Gli Italiani hanno smentito Indro Montanelli, il vaccino anti-berlusconiano, non ha funzionato ed il popolo ha deciso per la terza volta di dar fiducia all’imbonitore di Arcore. L’Italiano medio si è adagiato sulle promesse e sui sorrisi, sulle promesse di benessere e sul vecchio argomento, mai in disuso, del taglio delle tasse. L’italiano medio ha premiato l’imprenditore che è sceso in politica per salvare dal fallimento le sue aziende, colui che ha definito Vittorio Mangano,noto mafioso, un "eroe", un bugiardo compulsivo e recidivo che millanta meriti e opere che non ha compiuto.
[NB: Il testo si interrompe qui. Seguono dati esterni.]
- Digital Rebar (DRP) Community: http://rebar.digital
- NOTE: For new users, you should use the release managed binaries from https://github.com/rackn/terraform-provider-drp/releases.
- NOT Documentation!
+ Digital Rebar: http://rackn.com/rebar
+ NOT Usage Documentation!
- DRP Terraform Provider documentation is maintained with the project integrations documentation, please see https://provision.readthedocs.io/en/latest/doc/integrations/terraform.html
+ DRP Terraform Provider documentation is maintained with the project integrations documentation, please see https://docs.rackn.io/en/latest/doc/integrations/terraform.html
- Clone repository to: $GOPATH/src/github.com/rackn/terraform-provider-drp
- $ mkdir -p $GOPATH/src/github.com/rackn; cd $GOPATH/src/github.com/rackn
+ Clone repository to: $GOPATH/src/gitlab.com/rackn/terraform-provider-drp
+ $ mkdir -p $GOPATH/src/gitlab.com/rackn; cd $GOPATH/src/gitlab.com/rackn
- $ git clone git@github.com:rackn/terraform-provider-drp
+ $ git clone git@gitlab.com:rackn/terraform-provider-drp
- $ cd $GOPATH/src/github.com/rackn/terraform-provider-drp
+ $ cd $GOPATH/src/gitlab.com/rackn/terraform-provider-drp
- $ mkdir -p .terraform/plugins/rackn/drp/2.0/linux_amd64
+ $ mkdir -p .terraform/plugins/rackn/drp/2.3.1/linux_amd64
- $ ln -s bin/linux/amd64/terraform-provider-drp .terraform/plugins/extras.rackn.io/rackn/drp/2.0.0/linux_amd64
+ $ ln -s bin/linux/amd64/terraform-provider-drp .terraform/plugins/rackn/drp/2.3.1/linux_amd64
Ma la cosa ancora più grave è che l’italiano medio ha dimostrato per l’ennesima volta di non avere una coscienza critica, di essere intellettualmente pigro, di non avere l’intelligenza di porsi domande più che legittime, di non indignarsi per la muffa marcia e insidiosa che infesta i palazzi. L’italiano medio ha scelto che qualcun’altro pensi per lui.